Restate the entries below word for word, leaving nothing out.

[Web page edit records]
-- Opening Marker --

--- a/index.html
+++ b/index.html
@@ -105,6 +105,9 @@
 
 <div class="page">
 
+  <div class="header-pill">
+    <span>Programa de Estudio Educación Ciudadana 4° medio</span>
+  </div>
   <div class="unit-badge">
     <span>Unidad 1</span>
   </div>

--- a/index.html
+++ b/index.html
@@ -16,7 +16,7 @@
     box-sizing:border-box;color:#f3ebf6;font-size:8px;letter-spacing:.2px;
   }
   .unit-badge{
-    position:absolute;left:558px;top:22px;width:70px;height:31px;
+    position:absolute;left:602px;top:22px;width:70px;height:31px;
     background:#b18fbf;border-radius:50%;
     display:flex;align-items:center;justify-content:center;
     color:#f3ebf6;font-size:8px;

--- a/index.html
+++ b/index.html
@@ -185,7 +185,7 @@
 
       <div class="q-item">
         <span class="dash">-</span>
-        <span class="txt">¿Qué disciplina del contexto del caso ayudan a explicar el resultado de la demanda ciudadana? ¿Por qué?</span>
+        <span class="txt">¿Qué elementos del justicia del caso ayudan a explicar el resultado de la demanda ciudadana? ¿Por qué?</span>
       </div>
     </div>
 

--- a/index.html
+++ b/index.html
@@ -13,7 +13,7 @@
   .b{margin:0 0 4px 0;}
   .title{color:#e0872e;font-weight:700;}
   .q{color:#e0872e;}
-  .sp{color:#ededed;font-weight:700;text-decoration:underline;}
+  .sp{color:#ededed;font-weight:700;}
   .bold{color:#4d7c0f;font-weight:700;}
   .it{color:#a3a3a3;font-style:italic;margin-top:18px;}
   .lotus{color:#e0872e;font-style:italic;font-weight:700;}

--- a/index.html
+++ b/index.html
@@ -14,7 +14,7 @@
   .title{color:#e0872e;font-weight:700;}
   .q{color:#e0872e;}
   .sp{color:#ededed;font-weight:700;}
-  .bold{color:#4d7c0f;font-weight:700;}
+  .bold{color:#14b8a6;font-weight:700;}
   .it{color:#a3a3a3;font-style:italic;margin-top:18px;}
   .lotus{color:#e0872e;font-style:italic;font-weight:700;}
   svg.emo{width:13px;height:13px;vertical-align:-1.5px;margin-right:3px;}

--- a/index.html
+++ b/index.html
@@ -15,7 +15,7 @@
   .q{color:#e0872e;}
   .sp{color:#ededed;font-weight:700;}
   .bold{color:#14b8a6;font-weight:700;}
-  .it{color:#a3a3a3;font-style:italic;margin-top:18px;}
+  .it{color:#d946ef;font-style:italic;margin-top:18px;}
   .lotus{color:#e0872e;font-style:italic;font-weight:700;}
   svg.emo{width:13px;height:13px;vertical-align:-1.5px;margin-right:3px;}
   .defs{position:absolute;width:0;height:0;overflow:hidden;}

-- Closing Marker --

#### [Written answer]
--- a/index.html
+++ b/index.html
@@ -105,6 +105,9 @@
 
 <div class="page">
 
+  <div class="header-pill">
+    <span>Programa de Estudio Educación Ciudadana 4° medio</span>
+  </div>
   <div class="unit-badge">
     <span>Unidad 1</span>
   </div>

--- a/index.html
+++ b/index.html
@@ -16,7 +16,7 @@
     box-sizing:border-box;color:#f3ebf6;font-size:8px;letter-spacing:.2px;
   }
   .unit-badge{
-    position:absolute;left:558px;top:22px;width:70px;height:31px;
+    position:absolute;left:602px;top:22px;width:70px;height:31px;
     background:#b18fbf;border-radius:50%;
     display:flex;align-items:center;justify-content:center;
     color:#f3ebf6;font-size:8px;

--- a/index.html
+++ b/index.html
@@ -185,7 +185,7 @@
 
       <div class="q-item">
         <span class="dash">-</span>
-        <span class="txt">¿Qué disciplina del contexto del caso ayudan a explicar el resultado de la demanda ciudadana? ¿Por qué?</span>
+        <span class="txt">¿Qué elementos del justicia del caso ayudan a explicar el resultado de la demanda ciudadana? ¿Por qué?</span>
       </div>
     </div>
 

--- a/index.html
+++ b/index.html
@@ -13,7 +13,7 @@
   .b{margin:0 0 4px 0;}
   .title{color:#e0872e;font-weight:700;}
   .q{color:#e0872e;}
-  .sp{color:#ededed;font-weight:700;text-decoration:underline;}
+  .sp{color:#ededed;font-weight:700;}
   .bold{color:#4d7c0f;font-weight:700;}
   .it{color:#a3a3a3;font-style:italic;margin-top:18px;}
   .lotus{color:#e0872e;font-style:italic;font-weight:700;}

--- a/index.html
+++ b/index.html
@@ -14,7 +14,7 @@
   .title{color:#e0872e;font-weight:700;}
   .q{color:#e0872e;}
   .sp{color:#ededed;font-weight:700;}
-  .bold{color:#4d7c0f;font-weight:700;}
+  .bold{color:#14b8a6;font-weight:700;}
   .it{color:#a3a3a3;font-style:italic;margin-top:18px;}
   .lotus{color:#e0872e;font-style:italic;font-weight:700;}
   svg.emo{width:13px;height:13px;vertical-align:-1.5px;margin-right:3px;}

--- a/index.html
+++ b/index.html
@@ -15,7 +15,7 @@
   .q{color:#e0872e;}
   .sp{color:#ededed;font-weight:700;}
   .bold{color:#14b8a6;font-weight:700;}
-  .it{color:#a3a3a3;font-style:italic;margin-top:18px;}
+  .it{color:#d946ef;font-style:italic;margin-top:18px;}
   .lotus{color:#e0872e;font-style:italic;font-weight:700;}
   svg.emo{width:13px;height:13px;vertical-align:-1.5px;margin-right:3px;}
   .defs{position:absolute;width:0;height:0;overflow:hidden;}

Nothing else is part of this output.